_Try it_: Could the lines from the start of the data through the line with "<span></span> <svg> <circle></circle>" be set down exactly, with no pictures among them?

_Records provided_:

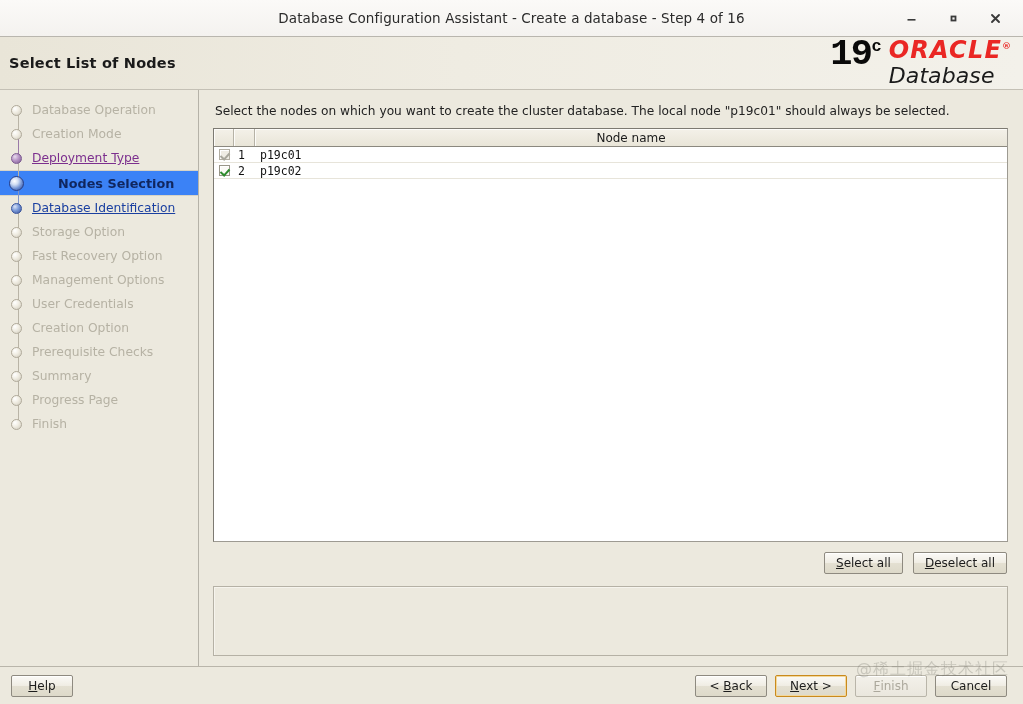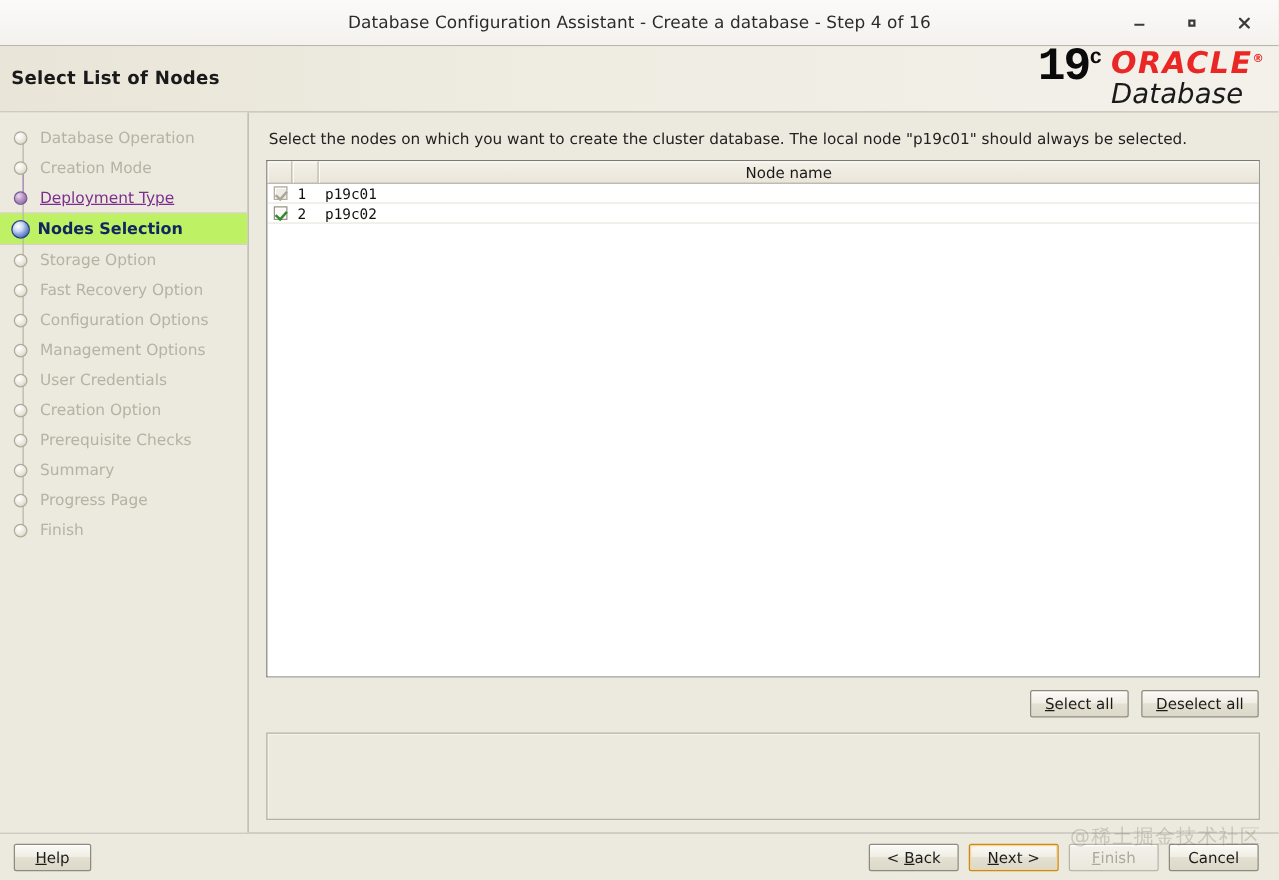"Nodes Selection" .nav-item.current { background: #bef264 -> #3b82f6; gap: none -> 28px }
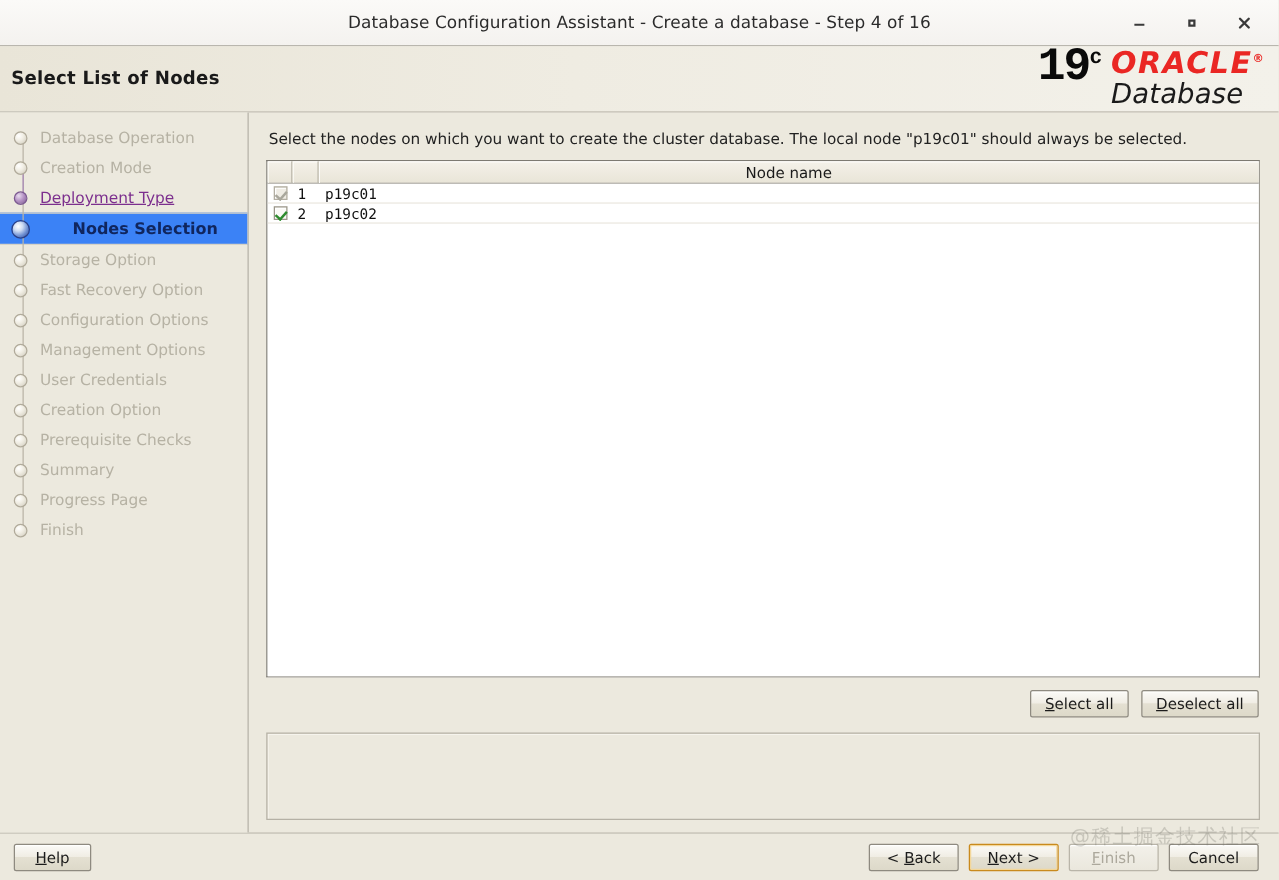"Database Identification" div.nav-item { html: none -> <div> <span></span> <span></span> <span>Database Identification</span> </div> }
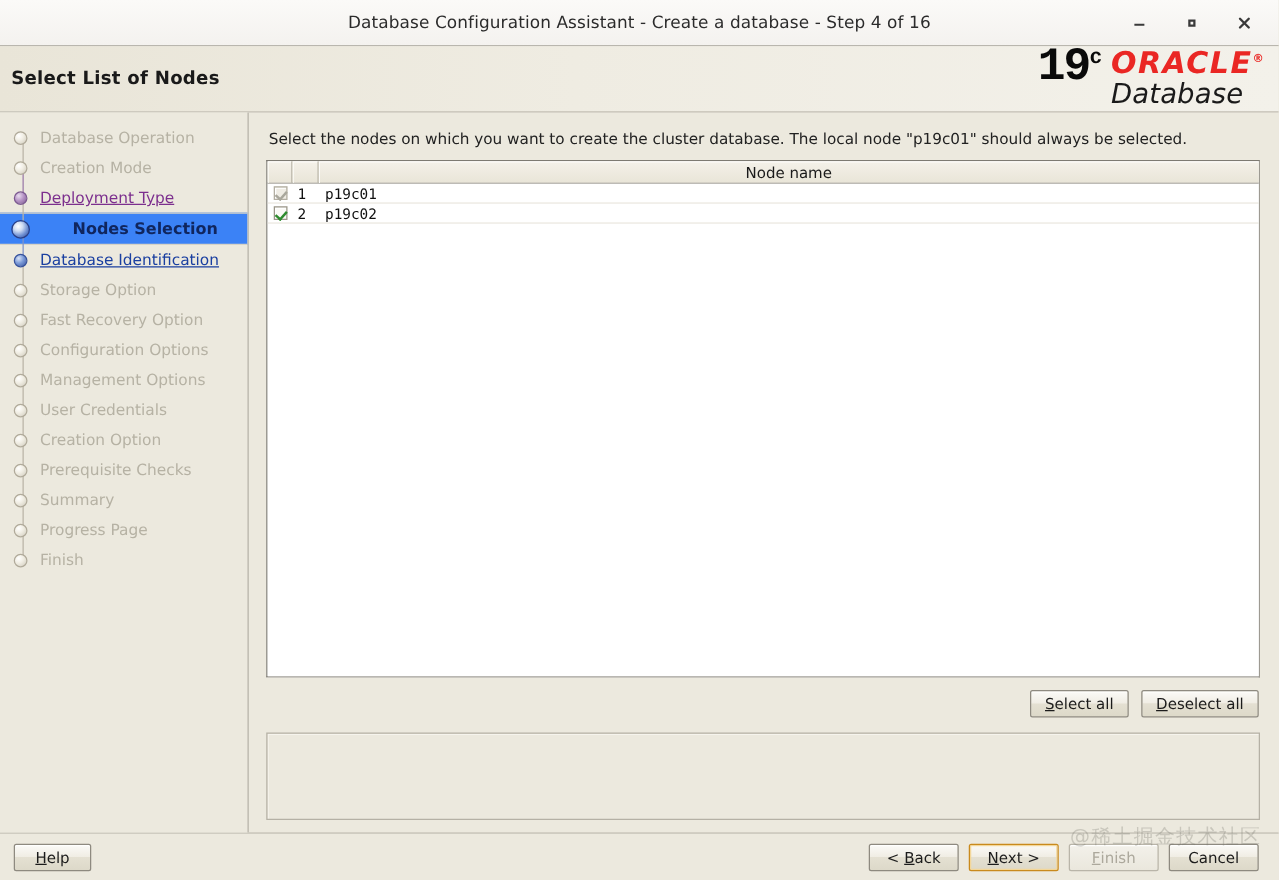"Configuration Options" div.nav-item { html: <div> <span></span> <span></span> <span>Configuration Options</span> </div> -> none }
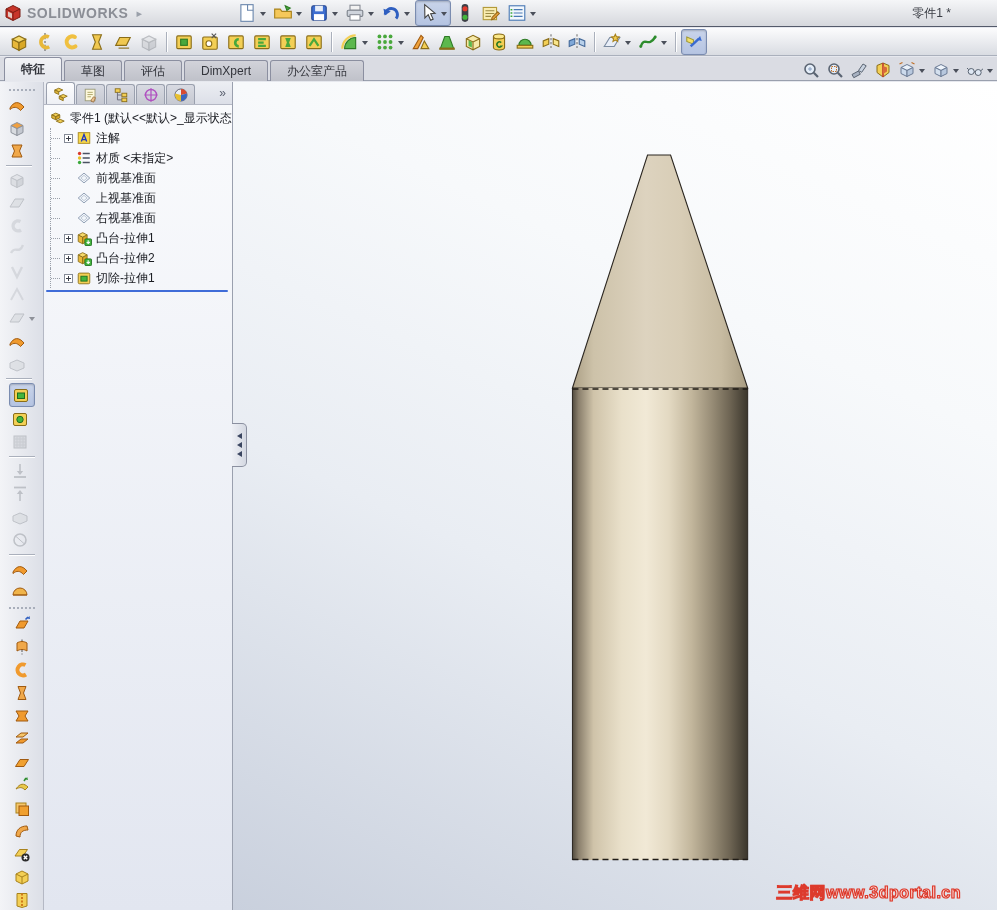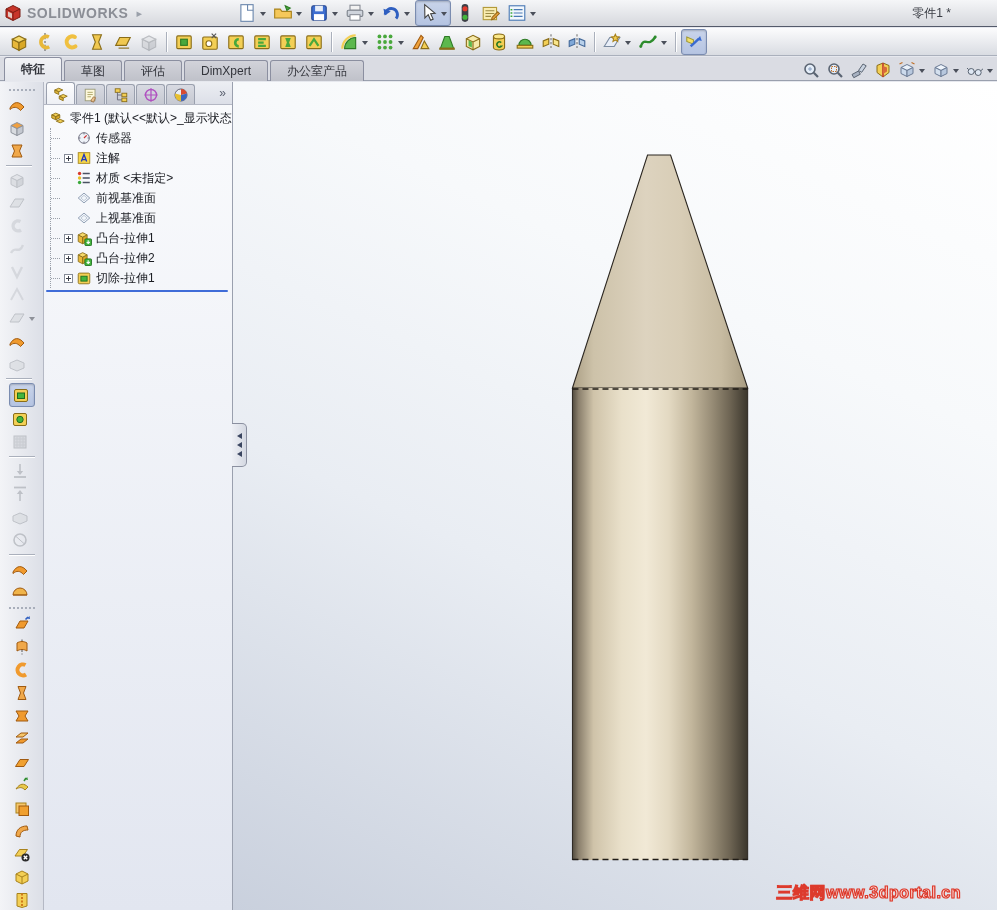"传感器" div.trow { html: <div> <span></span> <span></span> <svg> <circle></circle> <path></path> <path></path> </svg> <span>传感器</span> </div> -> none }
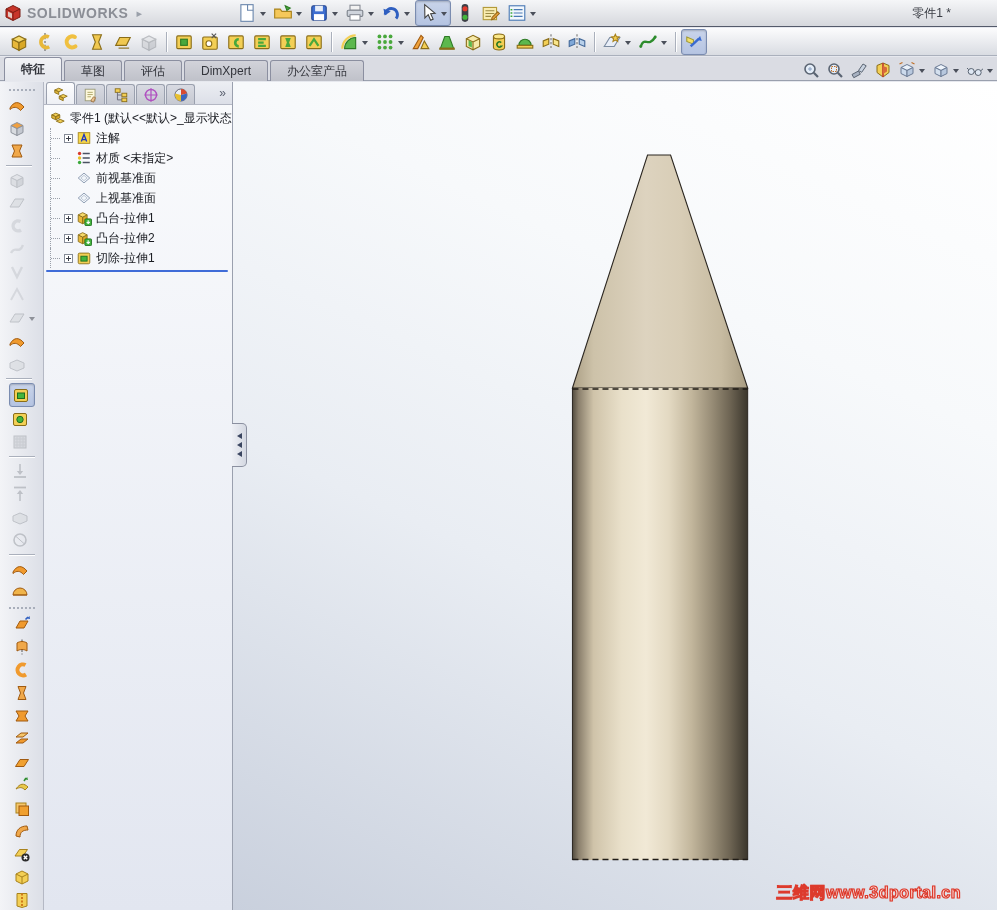"右视基准面" div.trow { html: none -> <div> <span></span> <span></span> <svg> <path></path> <path></path> </svg> <span>右视基准面</span> </div> }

_Answer to this problem_:
"Nodes Selection" .nav-item.current { background: #bef264 -> #3b82f6; gap: none -> 28px }
"Database Identification" div.nav-item { html: none -> <div> <span></span> <span></span> <span>Database Identification</span> </div> }
"Configuration Options" div.nav-item { html: <div> <span></span> <span></span> <span>Configuration Options</span> </div> -> none }
"传感器" div.trow { html: <div> <span></span> <span></span> <svg> <circle></circle> <path></path> <path></path> </svg> <span>传感器</span> </div> -> none }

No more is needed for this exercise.